* _RECORDS FOR THE TASK_:
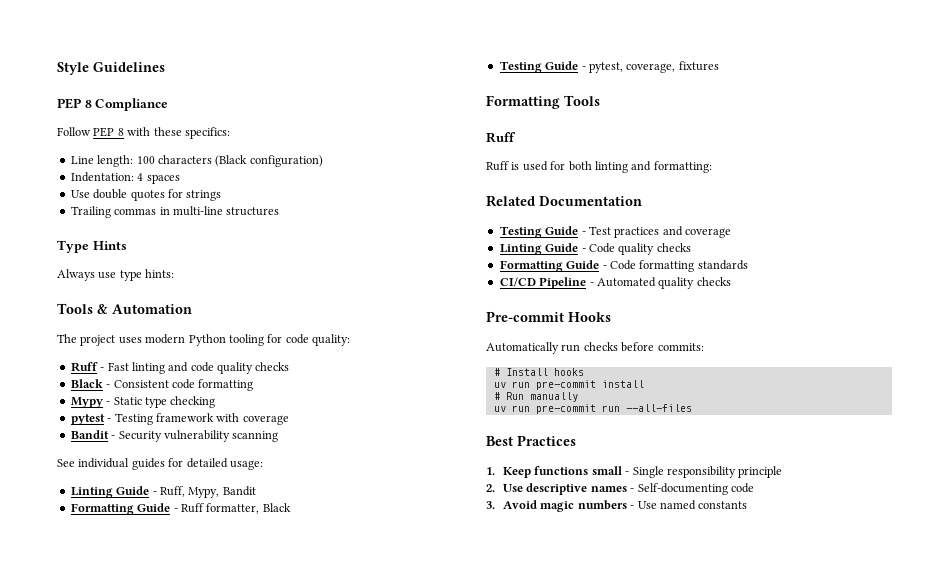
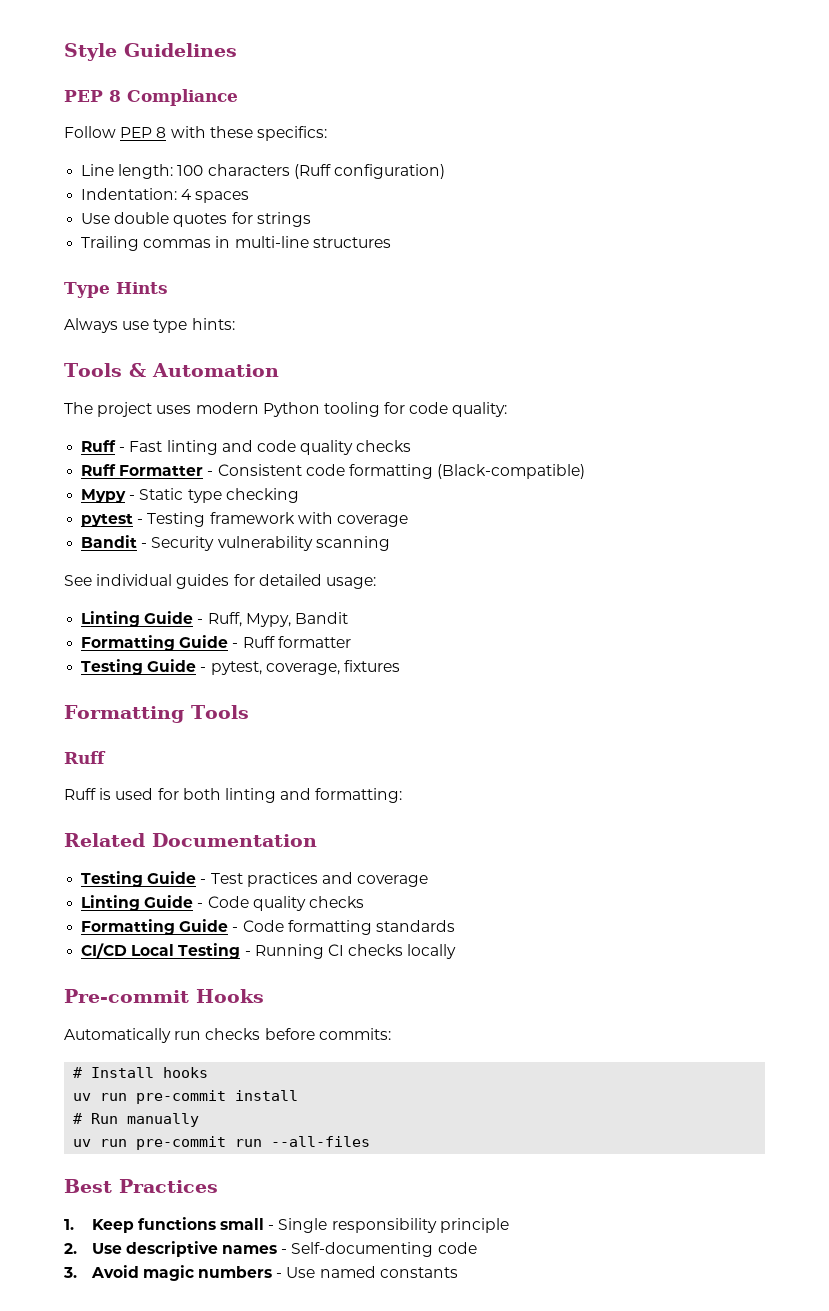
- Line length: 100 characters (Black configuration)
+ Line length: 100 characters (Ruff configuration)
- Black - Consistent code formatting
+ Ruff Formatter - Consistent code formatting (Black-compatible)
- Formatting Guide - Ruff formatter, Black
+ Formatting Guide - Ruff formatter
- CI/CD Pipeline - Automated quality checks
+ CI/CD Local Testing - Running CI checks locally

* _TRY IT_: Give the listing again, exactly as it appears, but without its images.

* _SOLUTION TO THIS EXERCISE_:
- Line length: 100 characters (Black configuration)
+ Line length: 100 characters (Ruff configuration)
- Black - Consistent code formatting
+ Ruff Formatter - Consistent code formatting (Black-compatible)
- Formatting Guide - Ruff formatter, Black
+ Formatting Guide - Ruff formatter
- CI/CD Pipeline - Automated quality checks
+ CI/CD Local Testing - Running CI checks locally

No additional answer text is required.